■ Provided entries ■
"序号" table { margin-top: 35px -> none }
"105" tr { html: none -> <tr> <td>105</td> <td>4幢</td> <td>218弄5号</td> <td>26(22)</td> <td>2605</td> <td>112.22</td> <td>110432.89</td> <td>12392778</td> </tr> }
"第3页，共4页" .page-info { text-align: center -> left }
* * *
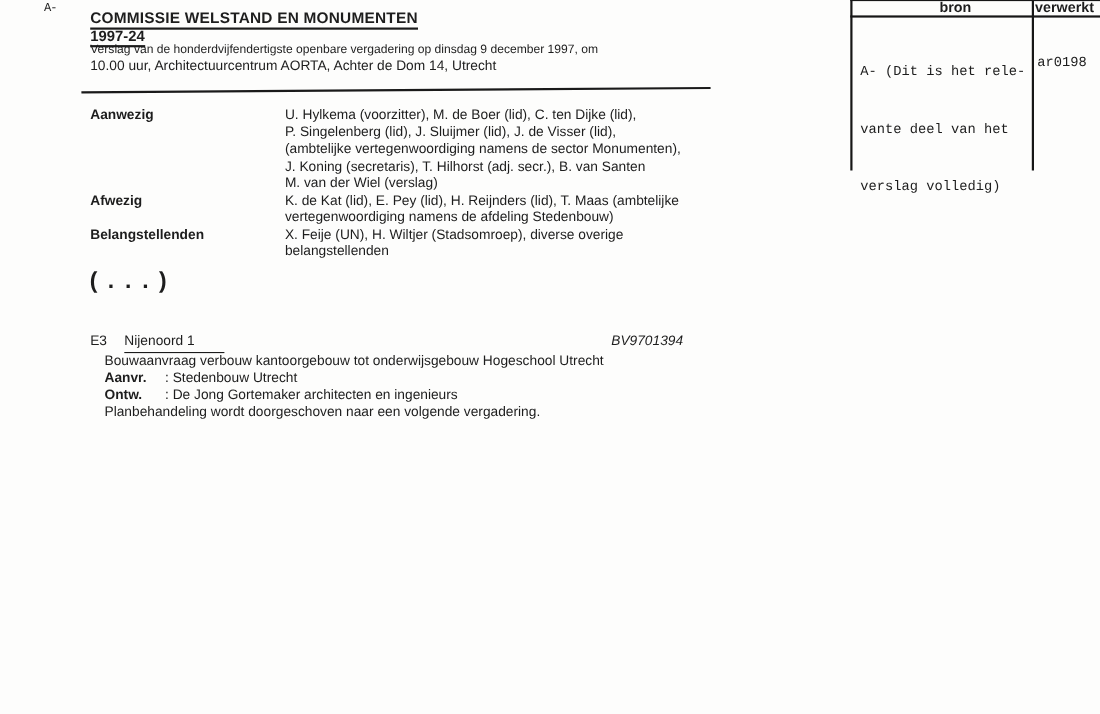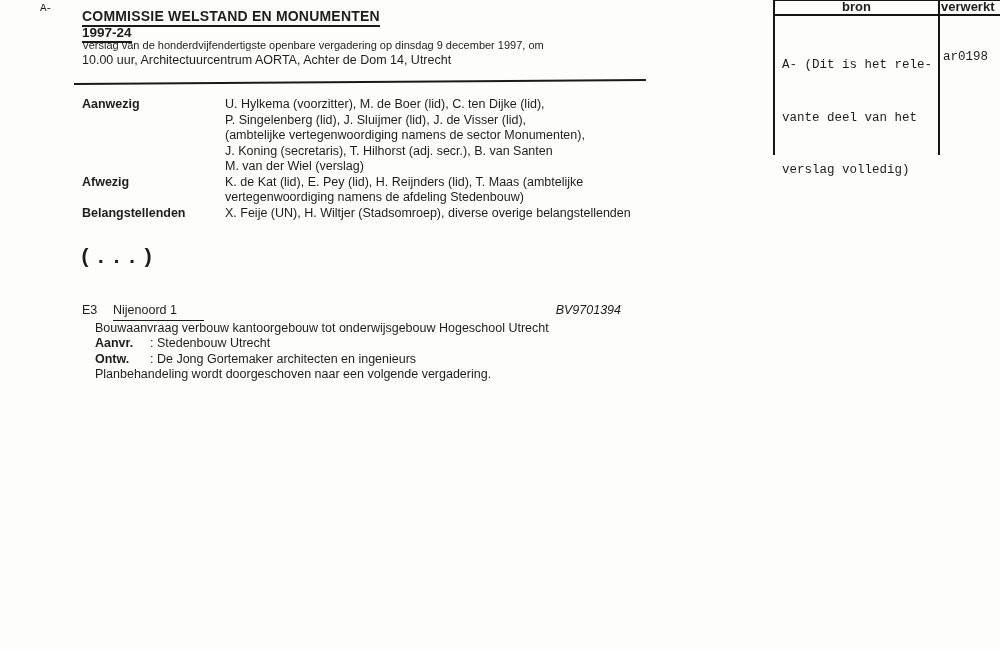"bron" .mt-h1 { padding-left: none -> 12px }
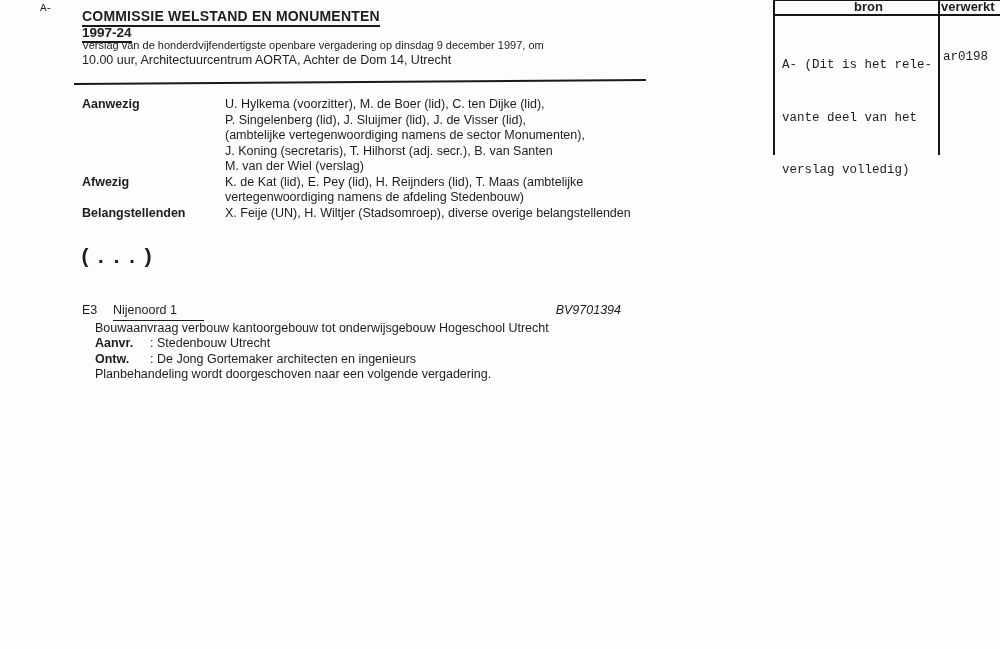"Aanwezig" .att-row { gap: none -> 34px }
--
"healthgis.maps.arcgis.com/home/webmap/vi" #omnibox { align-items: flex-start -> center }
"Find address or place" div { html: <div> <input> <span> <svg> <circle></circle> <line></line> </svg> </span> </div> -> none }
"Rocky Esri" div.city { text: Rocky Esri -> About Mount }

■ Work item ■
Above are the records; repeat exactly the lines from the one holding "html: <div> <input>" down to the one holding "text: Rocky Esri", end lines included.

■ Result of the task ■
"Find address or place" div { html: <div> <input> <span> <svg> <circle></circle> <line></line> </svg> </span> </div> -> none }
"Rocky Esri" div.city { text: Rocky Esri -> About Mount }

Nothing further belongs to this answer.